February 1, 2009 E-MAIL PRINT

Snow Valley: A lost ski area of the Green Mountains

by Jeff Leich/

Fritz Dillmann stands in front of Snow Man’s Rest, which he designed. (photo: Courtesy Kathe Dillmann)

Fritz Dillmann stands in front of Snow Man’s Rest, which he designed. (photo: Courtesy Kathe Dillmann)

Skiing had a lengthy pedigree in Vermont dating to a time well before the invention of ski tows. The 1924 national championships were held in Brattleboro, the first time the nationals had been located outside of the Midwest, then the center of skiing in the country.

The first American rope tow also was a Vermont product, built by South Newbury mechanic and engineer David Dodd in the winter of 1934. This tow was installed at Gilbert’s Hill outside Woodstock, and is 75 years old this season. It was at Woodstock that the rope tow concept was first known in this country, and it was there that tinkerers came to see an operating tow with an eye toward creating others.

After World War II, state government took an activist role in the development of ski areas. The Vermont Development Commission was able to use state highway funds to subsidize construction of ski area access roads, and construction and plowing of parking lots. For example, in 1957 the legislature approved $750,000 to build access roads to Burke Mountain, Jay Peak, Killington, Mount Snow and Okemo. Where new ski areas were on state land, some base shelters and sewage systems were built by the state and leased to ski area operators.

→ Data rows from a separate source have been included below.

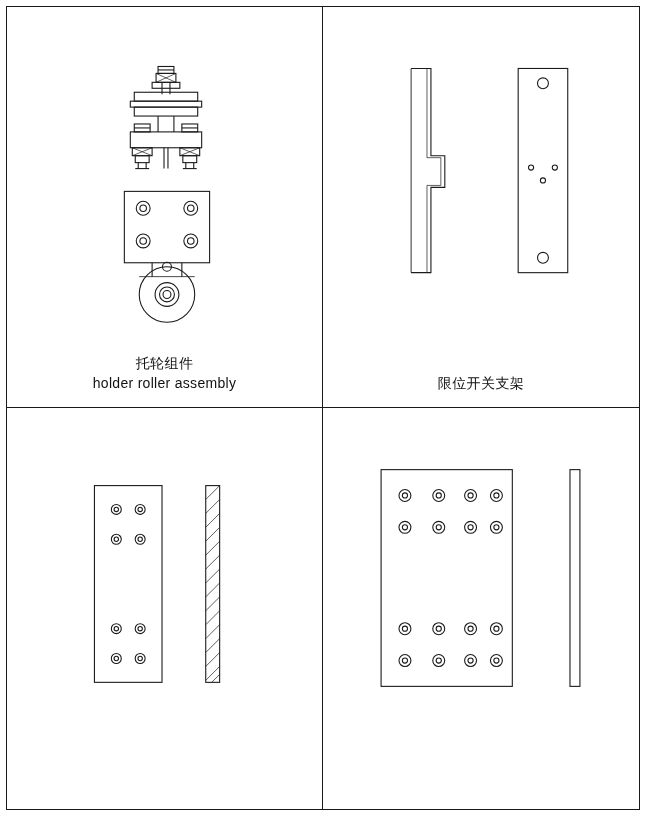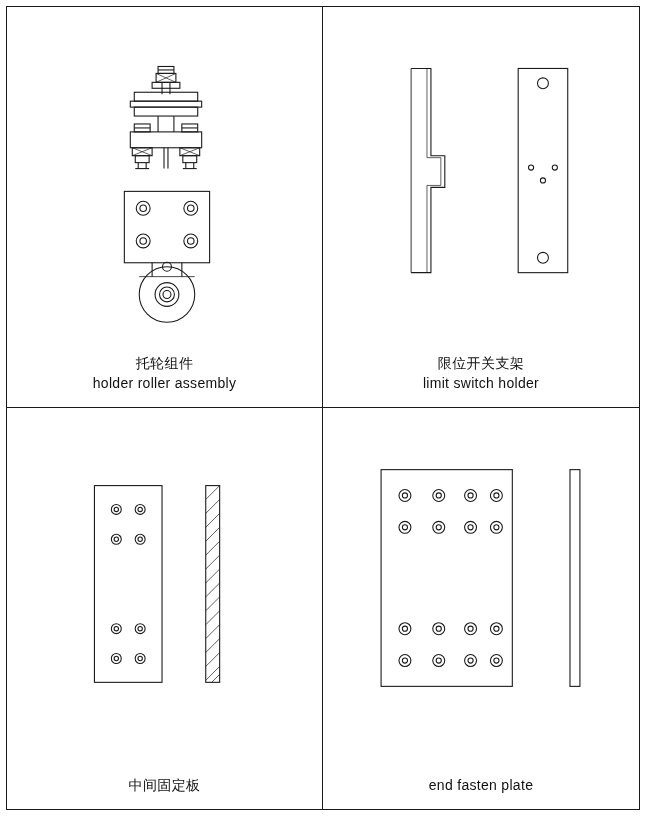"limit switch holder" div.en { html: <div>limit switch holder</div> -> none }
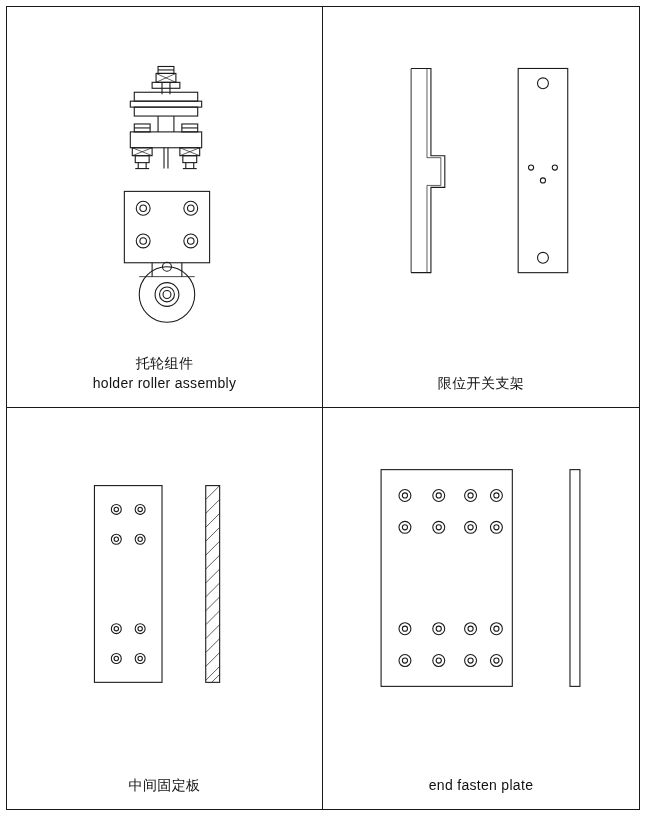"中间固定板" div.cn { html: <div>中间固定板</div> -> none }
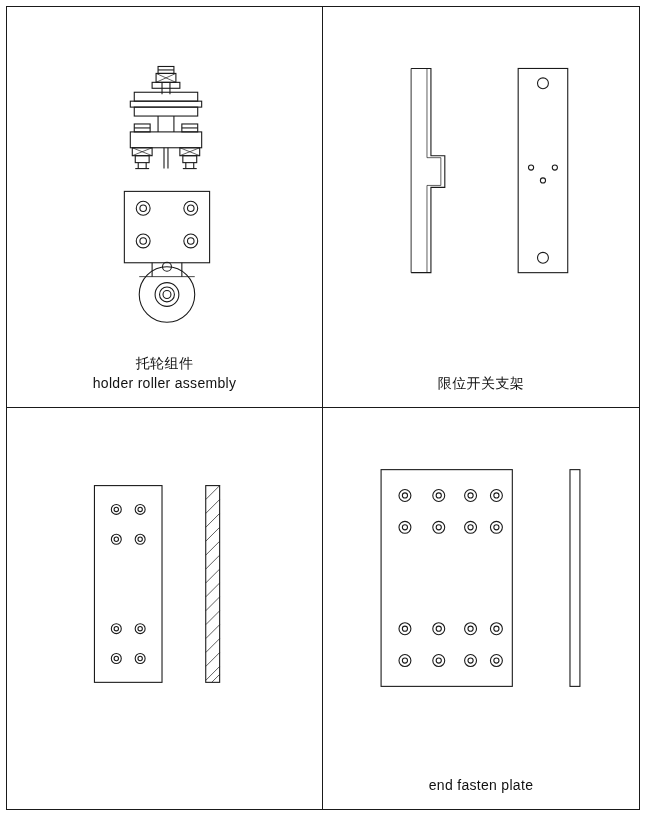"end fasten plate" div.en { html: <div>end fasten plate</div> -> none }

The era of ski area construction drew to a close at the end of the 1960s, at about the time that an increasing environmental consciousness in Vermont and nationwide led to the passage of legislation such as Vermont’s Act 250 and the National Environmental Policy Act, both signed into law in 1970. The permitting processes required under these laws had an unquestionable effect on the pace of new ski area construction, slowing new projects considerably. Additionally, the leveling off of growth in skier numbers in the early 1970s reduced demand for large new developments.

With more ski areas than any other New England state, Vermont had more areas vulnerable to the multiple pressures and new demands of the ski industry in the 1970s and 1980s, so it is no surprise that many became “lost” areas. Snow Valley was one of them.

Snow Valley, near Manchester, opened in the winter of 1941 with a handsome, low-slung base lodge built with stone and clapboard that combined traditional form with a modern feel, and a 2,500-foot Constam Alpine lift, the premier T-Bar of the time.

Snow Valley’s base lodge was featured in The Architectural Forum, probably in 1941 as the building neared completion. At a time when small and primitive warming huts, some with gravel floors, were common at Eastern ski area bases, this building was a statement that owners Dolf and Walter Rath intended a serious ski resort. The Rath Brothers were 1939 immigrants from Germany who lived in Greenwich, Conn., and were in the business of building precision instruments such as altimeters, working for their cousin, Paul Kollman, who ran the Square D electrical supply company.

Fritz Dillmann, designer of the Snow Valley lodge, was a skillful artist, and he soon joined the 10th Mountain Division and served with that unit throughout the war, recording scenes from Camp Hale and Italy in his sketchbook. The base lodge at Snow Valley, called Snow Valley Rest in the first year and subsequently Snow Man’s Rest, was cited in press reports as costing $12,000, while the entire cost of the new resort was $100,000.

In the winter of 1943, Snow Valley had the distinction of several of the most influential ski instructors in the country on its staff. When Sun Valley in Idaho closed for the duration of the war, the Rath Brothers offered Otto Lang of the Sun Valley ski school a position at Snow Valley. Lang accepted, and brought Fred Iselin and Elli Stiller with him. Lang only spent one winter there, and in his biography recounts his unhappiness at Snow Valley and comments on the bitter feuding between the Raths and Fred Pabst of nearby Bromley. Fred Iselin stayed on at Snow Valley until 1946.

In the late 1940s Walter Rath designed a coin-operated automatic race course timing system, and he was granted a patent for the device in 1951. Skiers could drop a coin in the slot at the start, activate the clock with a wand, and at the course finish, receive a card stamped with their elapsed time. He made an effort to lease the instrument to ski areas all over the country — Squaw Valley, Sugar Bowl, Madonna, Mad River and Aspen among them — apparently to no avail.

Despite the addition of new lifts — a Poma in 1960 and a Borvig double chair in 1977 — after several cycles of closing and revival, the area survived until 1984 then closed for good, one of hundreds of lost New England ski areas that slowly decay, alive only in the memories of those who prized them as touchstones of their lives.

Jeff Leich is the executive director of the New England Ski Museum in Franconia, N.H.